= Exercise requirements =
Starting at the line with "Visitenkartenaufsteller Metalldraht - silber: 2" and going on through the line with "total: 322.69 -> 362.32", reproduce each line in the records below exactly and nothing more.

= Before-and-after change records =
────────────────

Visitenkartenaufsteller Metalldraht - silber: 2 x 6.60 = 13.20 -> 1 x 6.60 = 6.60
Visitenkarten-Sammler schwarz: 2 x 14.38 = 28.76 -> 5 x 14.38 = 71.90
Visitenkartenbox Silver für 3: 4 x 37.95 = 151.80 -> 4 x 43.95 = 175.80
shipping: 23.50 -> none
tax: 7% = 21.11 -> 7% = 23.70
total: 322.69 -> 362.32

────────────────

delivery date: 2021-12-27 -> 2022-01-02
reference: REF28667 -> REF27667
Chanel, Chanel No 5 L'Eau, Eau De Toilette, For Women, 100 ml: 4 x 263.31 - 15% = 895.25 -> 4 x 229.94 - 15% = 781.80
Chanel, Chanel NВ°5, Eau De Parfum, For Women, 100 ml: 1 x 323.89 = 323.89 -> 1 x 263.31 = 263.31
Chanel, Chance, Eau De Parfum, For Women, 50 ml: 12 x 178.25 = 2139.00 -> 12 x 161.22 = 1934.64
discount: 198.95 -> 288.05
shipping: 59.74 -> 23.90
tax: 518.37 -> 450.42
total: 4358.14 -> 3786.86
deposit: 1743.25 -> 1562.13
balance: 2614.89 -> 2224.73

────────────────

= Output =
Visitenkartenaufsteller Metalldraht - silber: 2 x 6.60 = 13.20 -> 1 x 6.60 = 6.60
Visitenkarten-Sammler schwarz: 2 x 14.38 = 28.76 -> 5 x 14.38 = 71.90
Visitenkartenbox Silver für 3: 4 x 37.95 = 151.80 -> 4 x 43.95 = 175.80
shipping: 23.50 -> none
tax: 7% = 21.11 -> 7% = 23.70
total: 322.69 -> 362.32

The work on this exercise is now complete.